(Difference listings)

-*-*-

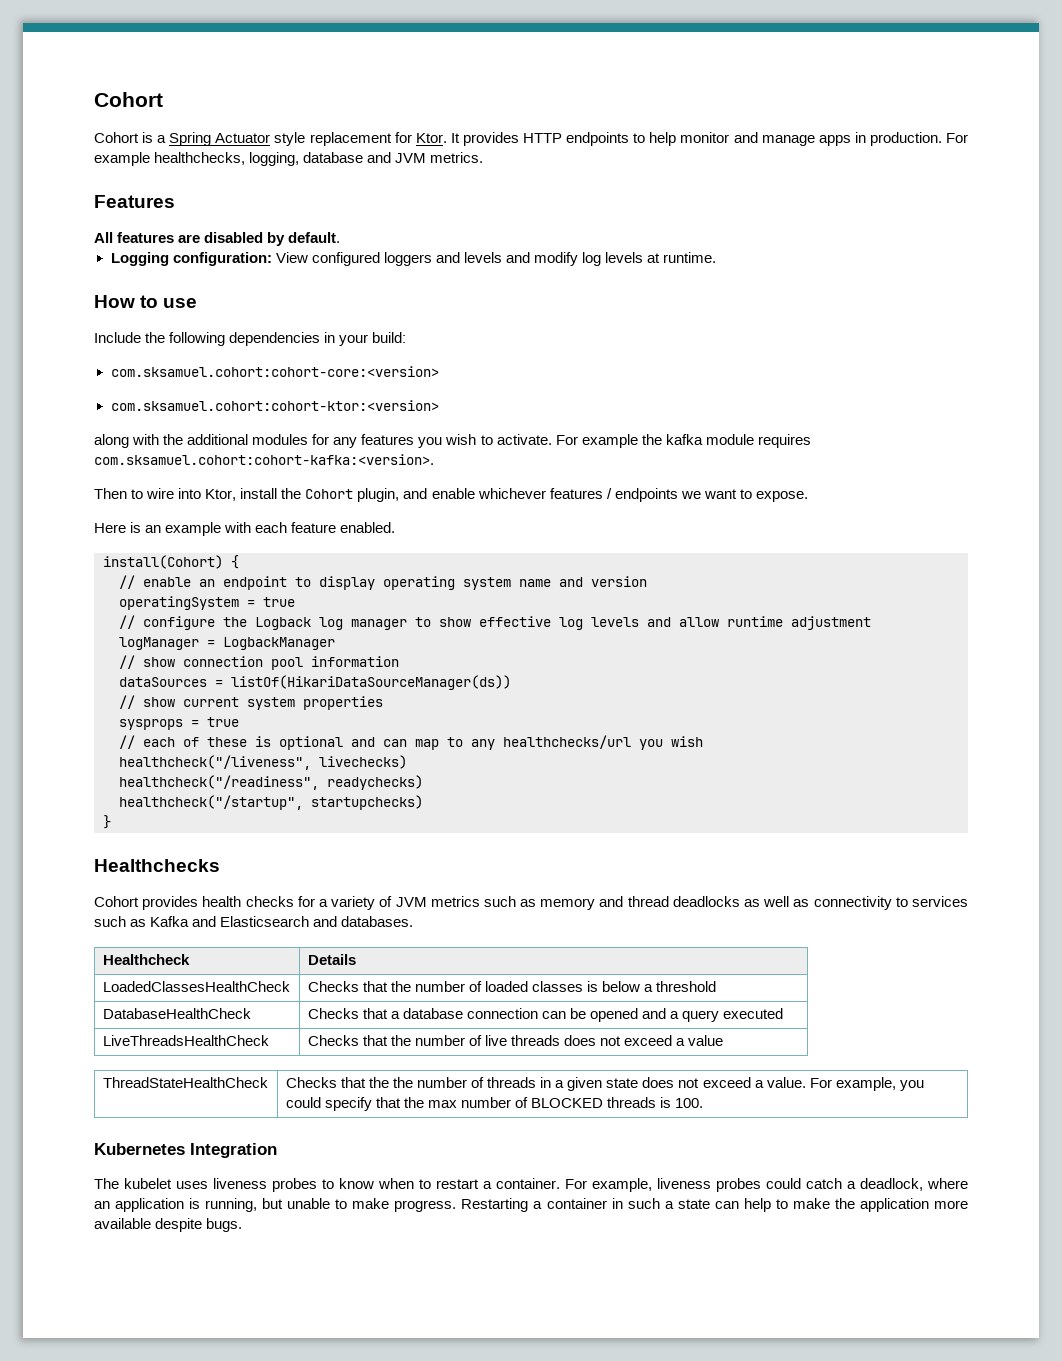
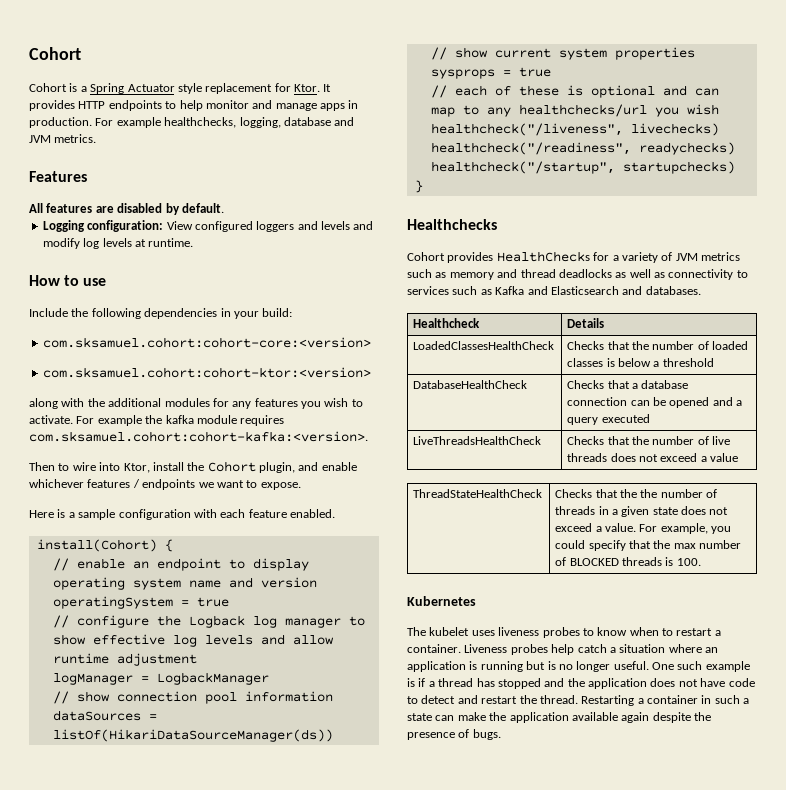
[145,522,222,536] an example -> [68,509,191,520] a sample configuration
[202,896,294,907] health checks -> [496,251,590,262] HealthChecks
[190,1143,277,1158] Integration -> (476, 601) none
[565,1178,801,1192] For example, liveness probes could -> [464,644,575,655] Liveness probes help
[860,1178,923,1191] deadlock, -> [619,644,666,653] situation
[205,1198,457,1212] running, but unable to make progress. -> [480,661,750,672] [407,678,755,689] [407,695,578,704] running but is no longer useful. One such example is if a thread has stopped and the application does not have code to detect and restart the thread.
[743,1198,788,1212] help to -> (455, 718) none
[933,1200,968,1209] [94,1218,203,1232] more available despite -> [571,712,711,723] [407,729,470,740] available again despite the presence of

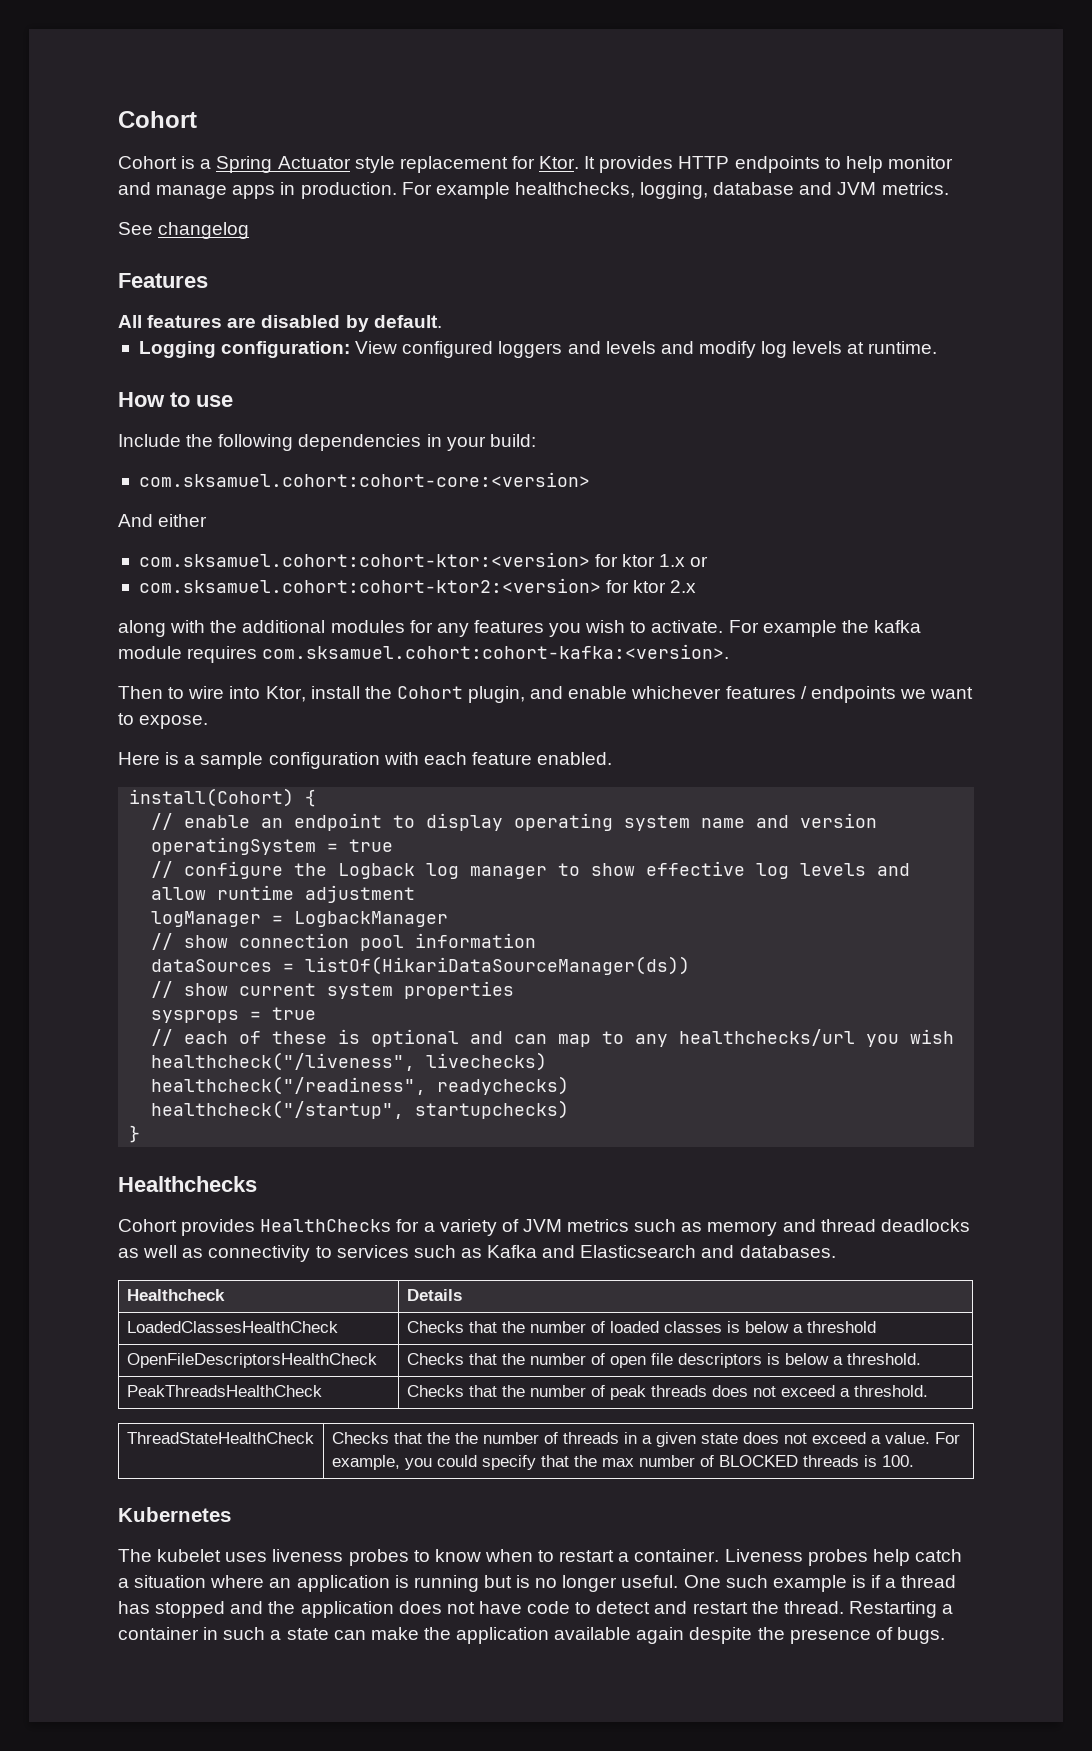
(97, 138) none -> [118,222,250,239] // See changelog
(371, 342) none -> [118,514,208,527] // And either
(371, 372) none -> [595,554,709,567] [138,578,697,593] for ktor 1.x or // com.sksamuel.cohort:cohort-ktor2:<version> for ktor 2.x
[413,380,528,389] [567,380,689,389] [567,397,743,408] [567,414,650,425] [413,436,542,445] [567,436,731,445] DatabaseHealthCheck | Checks that a database connection can be opened and a query executed // LiveThreadsHealthCheck | Checks that the number of live -> [126,1353,377,1368] [406,1353,921,1368] [126,1385,322,1397] [406,1385,646,1400] OpenFileDescriptorsHealthCheck | Checks that the number of open file descriptors is below a threshold. // PeakThreadsHealthCheck | Checks that the number of peak
[710,453,739,462] value -> [853,1385,928,1397] threshold.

-*-*-

EXERCISE DIRECTIONS →
Your output must match the records word for word, apart from the images, which are left out.

RESULT OF THIS EXERCISE →
[145,522,222,536] an example -> [68,509,191,520] a sample configuration
[202,896,294,907] health checks -> [496,251,590,262] HealthChecks
[190,1143,277,1158] Integration -> (476, 601) none
[565,1178,801,1192] For example, liveness probes could -> [464,644,575,655] Liveness probes help
[860,1178,923,1191] deadlock, -> [619,644,666,653] situation
[205,1198,457,1212] running, but unable to make progress. -> [480,661,750,672] [407,678,755,689] [407,695,578,704] running but is no longer useful. One such example is if a thread has stopped and the application does not have code to detect and restart the thread.
[743,1198,788,1212] help to -> (455, 718) none
[933,1200,968,1209] [94,1218,203,1232] more available despite -> [571,712,711,723] [407,729,470,740] available again despite the presence of

(97, 138) none -> [118,222,250,239] // See changelog
(371, 342) none -> [118,514,208,527] // And either
(371, 372) none -> [595,554,709,567] [138,578,697,593] for ktor 1.x or // com.sksamuel.cohort:cohort-ktor2:<version> for ktor 2.x
[413,380,528,389] [567,380,689,389] [567,397,743,408] [567,414,650,425] [413,436,542,445] [567,436,731,445] DatabaseHealthCheck | Checks that a database connection can be opened and a query executed // LiveThreadsHealthCheck | Checks that the number of live -> [126,1353,377,1368] [406,1353,921,1368] [126,1385,322,1397] [406,1385,646,1400] OpenFileDescriptorsHealthCheck | Checks that the number of open file descriptors is below a threshold. // PeakThreadsHealthCheck | Checks that the number of peak
[710,453,739,462] value -> [853,1385,928,1397] threshold.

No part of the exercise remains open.